The buzz was around ‘Big vs. Small: which one is better?’ For me, this is always a hot topic, because I left the corporate world to focus on growth strategy for SMEs.
The debate was all around how companies of any size generate, propagate and scale innovation. Some familiar themes emerged …
Big companies have the availability of resources, but they face the pressure of the quarterly results, and innovation can sometimes be stifled by corporate processes. In contrast, small companies can engage with great new ideas more easily, but struggle with getting expertise and how to scale up without sizeable investment.
It was a good discussion. But I felt we had missed something.
Afterwards, I wondered: Are we simply accepting the traditional ‘rules’ of the game? If you win in one way, do you automatically lose in another? And what about the medium-sized companies? Are they forever doomed to be caught in the middle – beaten by the smalls or eaten by the bigs?
If you were a small company with big ambitions, how could you go about growth in a better way? Is it possible to get the best of all worlds?
I think the answer is ‘Yes’ if you take a step back and consider three simple truths.
Truth #1: Success isn’t measured by what you own physically
Unless people have a burning ambition to build an empire, then success shouldn’t be about size in terms of buildings, people or even product ranges. Success should be about growing, profitable revenue.
In effect, you could be small business – let’s say 10 people – and be astonishingly profitable without needing to add to your headcount or invest much at all in new equipment.
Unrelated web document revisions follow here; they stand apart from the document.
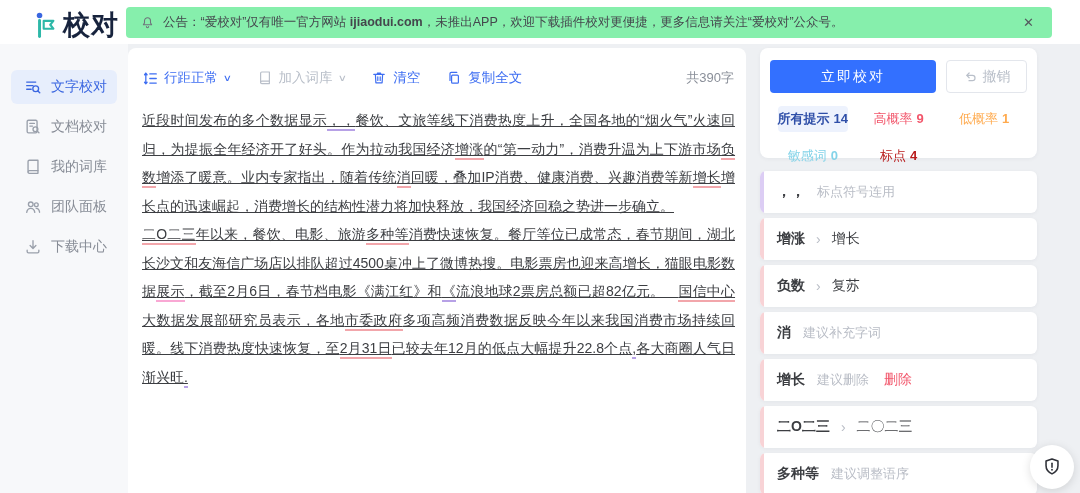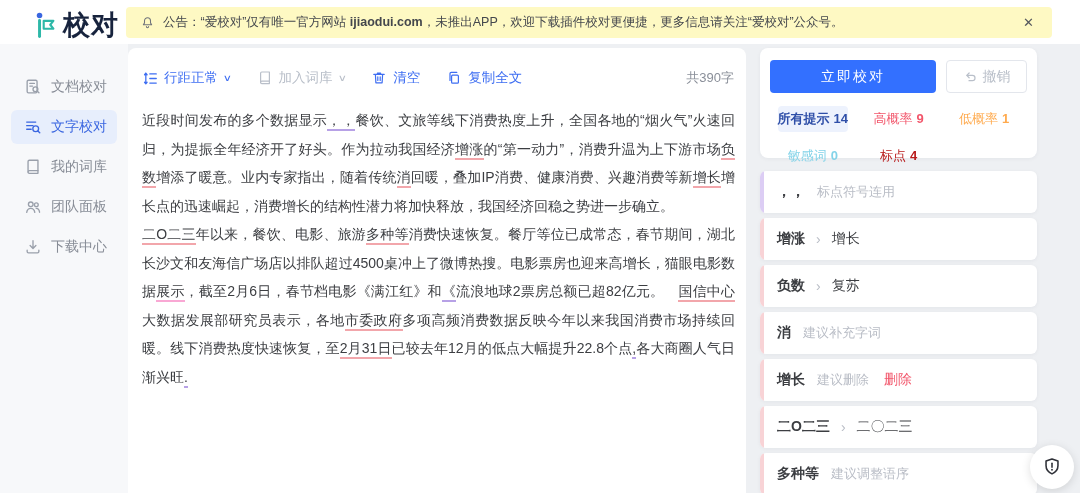--- a/index.html
+++ b/index.html
@@ -11,7 +11,7 @@
   .header { position:absolute; left:0; top:0; width:1080px; height:44px; background:#fff; z-index:3; }
   .logo { position:absolute; left:34px; top:7px; display:flex; align-items:center; gap:5px; }
   .logo-text { font-size:27px; font-weight:bold; color:#17233d; letter-spacing:1px; }
-  .banner { position:absolute; left:126px; top:7px; width:926px; height:31px; background:#fef9c3; border-radius:4px;
+  .banner { position:absolute; left:126px; top:7px; width:926px; height:31px; background:#86efac; border-radius:4px;
             display:flex; align-items:center; padding:0 14px; color:#44474d; }
   .banner .b-icn { color:#6f737b; margin-right:8px; }
   .banner-text { font-size:12.5px; white-space:nowrap; overflow:hidden; }

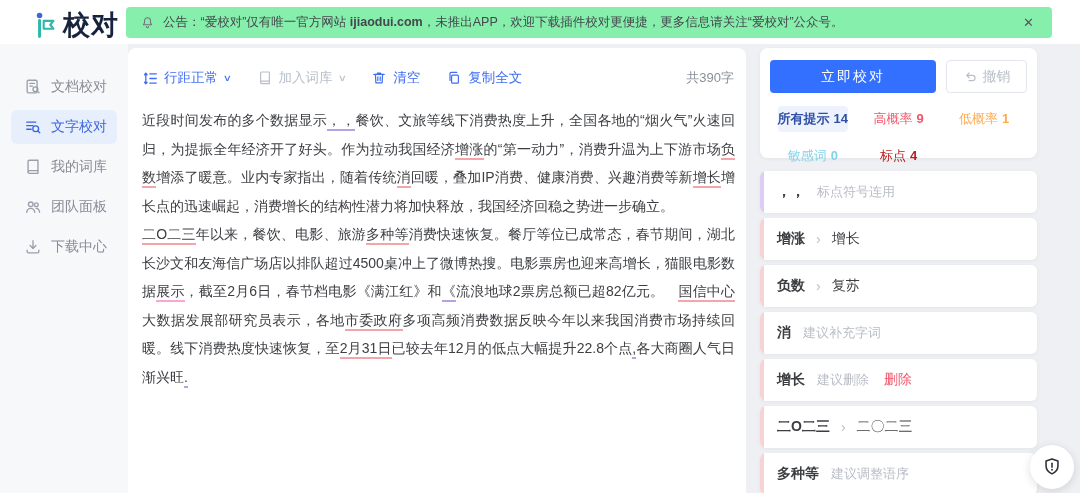--- a/index.html
+++ b/index.html
@@ -101,6 +101,16 @@
 
 <div class="sidebar">
   <div id="side-menu">
+      <div class="side-item active">
+        <span class="icn">
+          <svg width="18" height="18" viewBox="0 0 20 20" fill="none" stroke="currentColor" stroke-width="1.5" stroke-linecap="round">
+            <path d="M3 4.5h10M3 8.5h7M3 12.5h5"></path>
+            <circle cx="13" cy="12" r="3.2"></circle>
+            <path d="M15.4 14.4l2.1 2.1"></path>
+          </svg>
+        </span>
+        <span class="lbl">文字校对</span>
+      </div>
       <div class="side-item">
         <span class="icn">
           <svg width="18" height="18" viewBox="0 0 20 20" fill="none" stroke="currentColor" stroke-width="1.5" stroke-linecap="round" stroke-linejoin="round">
@@ -111,16 +121,6 @@
           </svg>
         </span>
         <span class="lbl">文档校对</span>
-      </div>
-      <div class="side-item active">
-        <span class="icn">
-          <svg width="18" height="18" viewBox="0 0 20 20" fill="none" stroke="currentColor" stroke-width="1.5" stroke-linecap="round">
-            <path d="M3 4.5h10M3 8.5h7M3 12.5h5"></path>
-            <circle cx="13" cy="12" r="3.2"></circle>
-            <path d="M15.4 14.4l2.1 2.1"></path>
-          </svg>
-        </span>
-        <span class="lbl">文字校对</span>
       </div>
       <div class="side-item">
         <span class="icn">

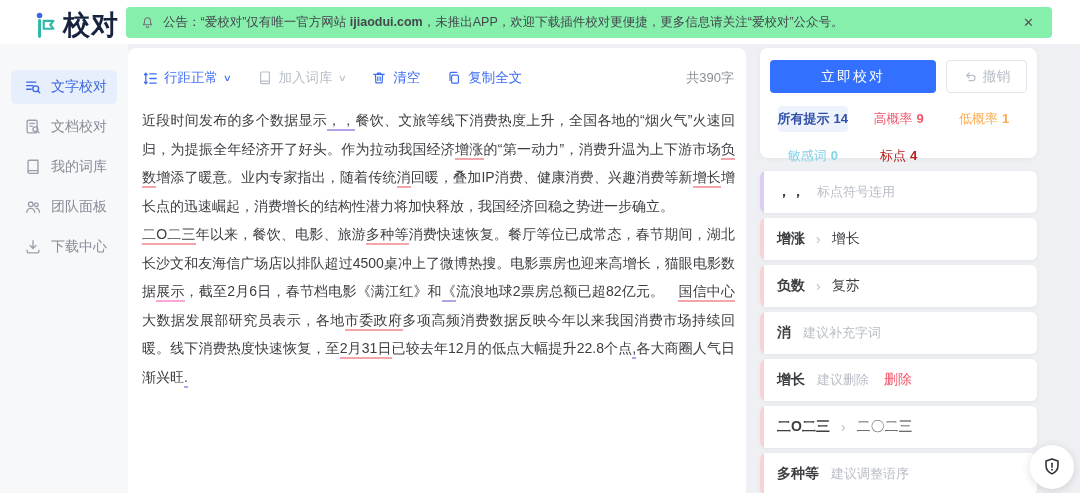--- a/index.html
+++ b/index.html
@@ -34,7 +34,7 @@
   .tbtn .ticn { width:17px; height:17px; }
   .chev { font-size:9px; transform:scaleX(1.4); margin-left:1px; }
   .wcount { margin-left:auto; color:#8a8f99; font-size:13px;text-align:right; }
-  .text { position:absolute; left:14px; right:11px; top:58px; bottom:10px; font-size:14px; line-height:28.5px; text-align:justify; }
+  .text { position:absolute; left:14px; right:11px; top:58px; bottom:10px; font-size:14px; line-height:28.5px; text-align:justify;text-decoration:underline; }
   .text p { margin:0; }
   .m { cursor:pointer; padding-bottom:1px; }
   .m-high  { border-bottom:2px solid #f2a6ab; }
Truth #2: Success is often linked to being very good at one thing
Can you sum up what makes your business special in just a few words?
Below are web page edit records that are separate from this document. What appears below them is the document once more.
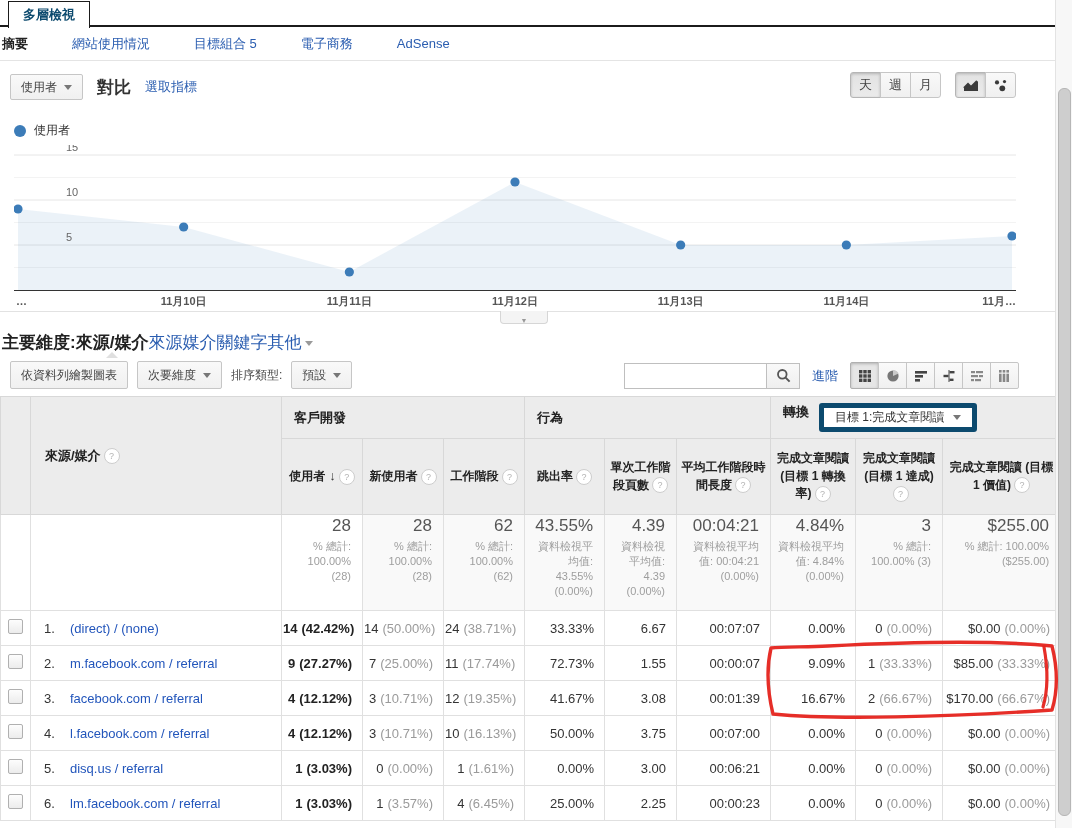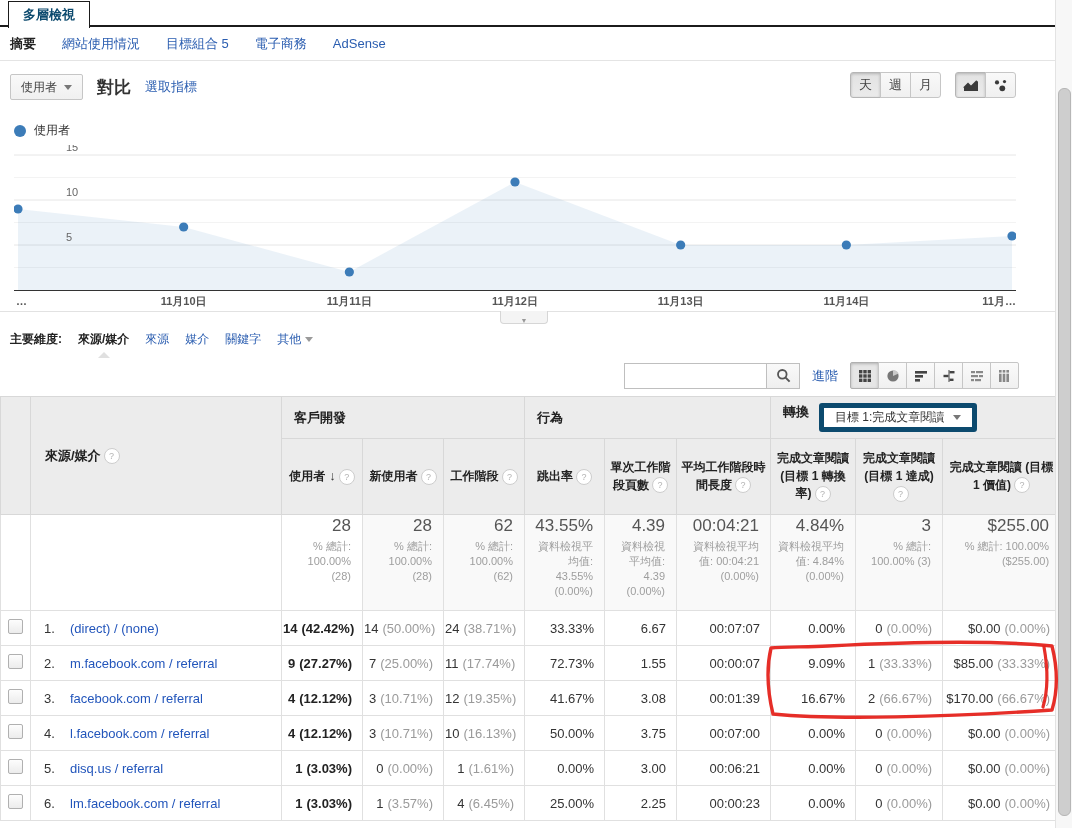--- a/index.html
+++ b/index.html
@@ -13,7 +13,7 @@
 
   
   .subnav{position:absolute;left:0;top:27px;width:1056px;height:33px;display:flex;align-items:center;
-    gap:26px;padding-left:10px;border-bottom:1px solid #e4e4e4;font-size:13px;}
+    gap:44px;padding-left:2px;border-bottom:1px solid #e4e4e4;font-size:13px;}
   .subnav .item{color:#2a5db0;cursor:pointer;}
   .subnav .item.active{color:#222;font-weight:bold;cursor:default;}
 

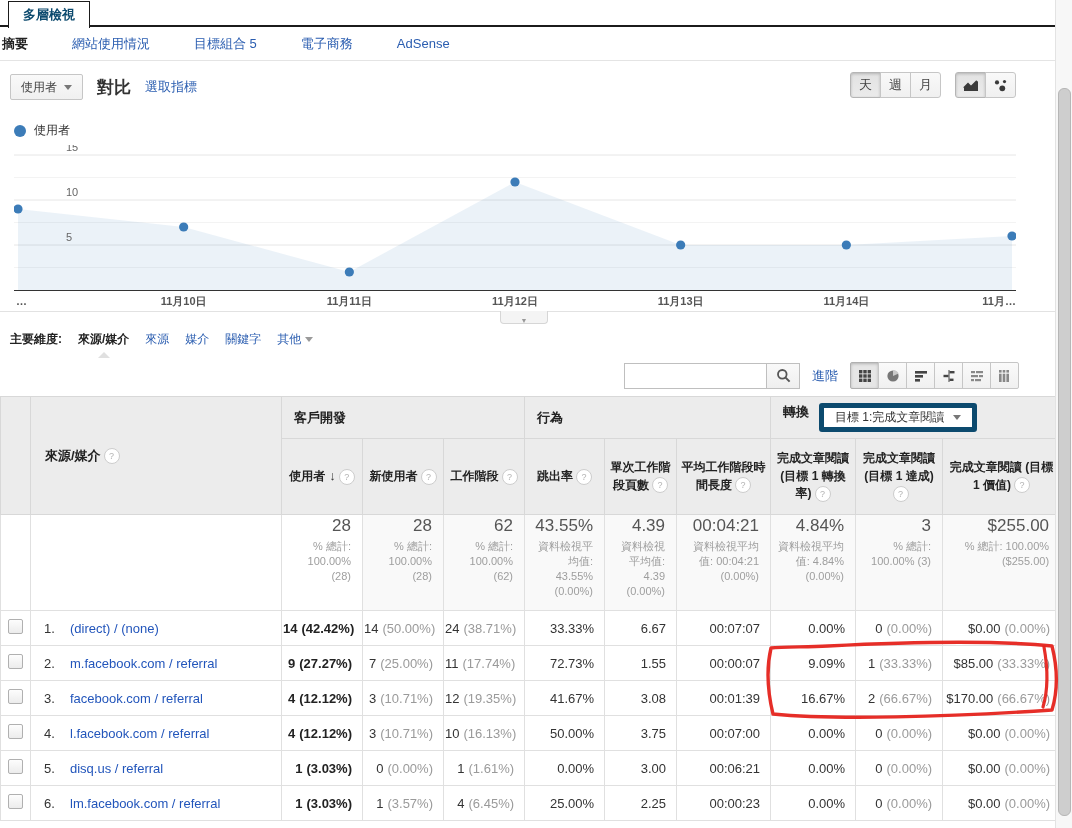--- a/index.html
+++ b/index.html
@@ -44,7 +44,7 @@
   .annot-handle::before{content:"▼";font-size:7px;color:#999;position:relative;top:-2px;}
 
   
-  .primary-dim{position:absolute;left:10px;top:331px;display:flex;align-items:center;gap:16px;font-size:12px;}
+  .primary-dim{position:absolute;left:2px;top:331px;display:flex;align-items:center;gap:0;font-size:17px;}
   .pd-label{font-weight:bold;color:#222;}
   .pd-opt{color:#2a5db0;cursor:pointer;position:relative;}
   .pd-opt.active{color:#222;font-weight:bold;cursor:default;}

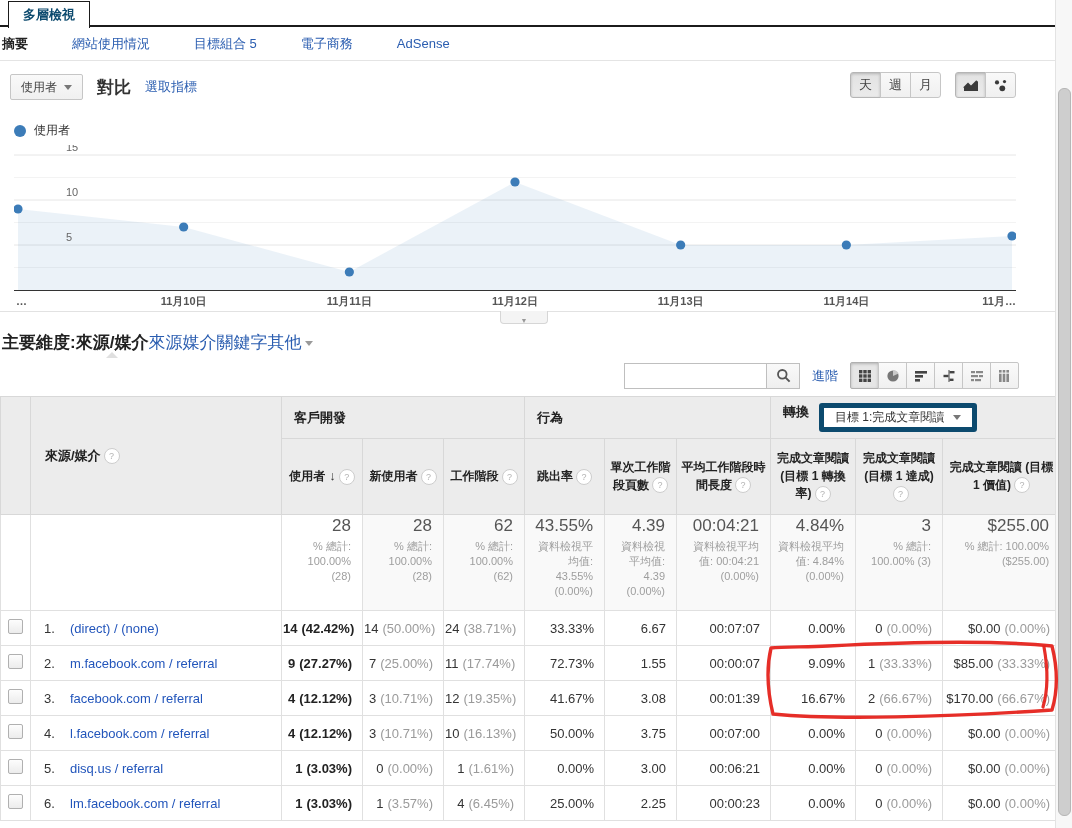--- a/index.html
+++ b/index.html
@@ -206,6 +206,18 @@
   </div>
 
   <div class="toolbar">
+    <div class="tb-left">
+      <button class="btn">依資料列繪製圖表</button>
+      <button class="btn">
+        <span>次要維度</span>
+        <span class="caret-down"></span>
+      </button>
+      <span class="tb-label">排序類型:</span>
+      <button class="btn">
+        <span>預設</span>
+        <span class="caret-down"></span>
+      </button>
+    </div>
     <div class="tb-right">
       <div class="searchbox">
         <input class="search-input" type="text" value="" style="">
It’s much better to do one thing exceptionally well, rather than being a mile wide and an inch deep. Often it’s helpful to get some outside expertise to help capture your USP (unique selling point) – and revisit this from time to time. Otherwise, it’s very easy to lose focus and drift when you start to grow. Staying fairly small – in terms of your core team – can keep you focused on what you do best.
Truth #3: Other people are willing to handle 99% of the cost and risk of investing
Cash-flow is the lifeblood of smaller companies. But as you start to grow, there’s the temptation to start owning things and employing lots of people on permanent contracts. Then you need a lease on a larger premises, bigger insurance, HR people, lots of IT and much more. This might feel good at first. But, in reality, you’re narrowing your options for the future and increasing your liabilities.
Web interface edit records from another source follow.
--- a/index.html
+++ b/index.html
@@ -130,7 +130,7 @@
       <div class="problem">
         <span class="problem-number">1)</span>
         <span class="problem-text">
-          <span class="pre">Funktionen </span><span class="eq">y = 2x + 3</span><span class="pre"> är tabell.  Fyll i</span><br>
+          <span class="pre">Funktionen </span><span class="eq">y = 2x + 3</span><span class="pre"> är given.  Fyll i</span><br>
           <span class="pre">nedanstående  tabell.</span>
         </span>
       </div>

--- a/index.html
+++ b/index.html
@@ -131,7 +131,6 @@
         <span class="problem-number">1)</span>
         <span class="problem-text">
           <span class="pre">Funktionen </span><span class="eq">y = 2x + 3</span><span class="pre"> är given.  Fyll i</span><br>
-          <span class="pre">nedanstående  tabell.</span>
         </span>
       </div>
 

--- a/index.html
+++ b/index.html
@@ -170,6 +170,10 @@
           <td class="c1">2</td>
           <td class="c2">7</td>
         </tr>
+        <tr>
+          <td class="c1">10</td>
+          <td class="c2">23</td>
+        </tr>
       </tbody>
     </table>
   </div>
Today, virtually every kind of service can be purchased on a pay-as-you-go basis. And the list seems to be getting longer: office space, cars, people, telephony, IT hardware, software, hosted services, videoconferencing and more. Simply let other people invest in these things and make them brilliant. Just pick the best of them rather than try to create or own them. Then simply only pay for what you use, month by month, scaling up and down easily. That’s optimum efficiency.
What will the small-big company of the future look like?
In the extreme, I suppose it might look like a large company in marketing and financial terms – a brand with a massive turnover, recognised within every home and business.
But behind the logo, there might simply be a handful of innovators and their intellectual property. They might not even own a desk between them. If they want to change direction by 180-degrees, they can – or they might set up other ‘small-big’ businesses on the side (which entrepreneurs love to do).
As a result, they combine that ‘small company’ innovative spirit and agility with those ‘big company’ resources and scalability.
Note: the original post dates back to the beginning of 2016; it’s been published as an article on MyEntrepreneurMagazine.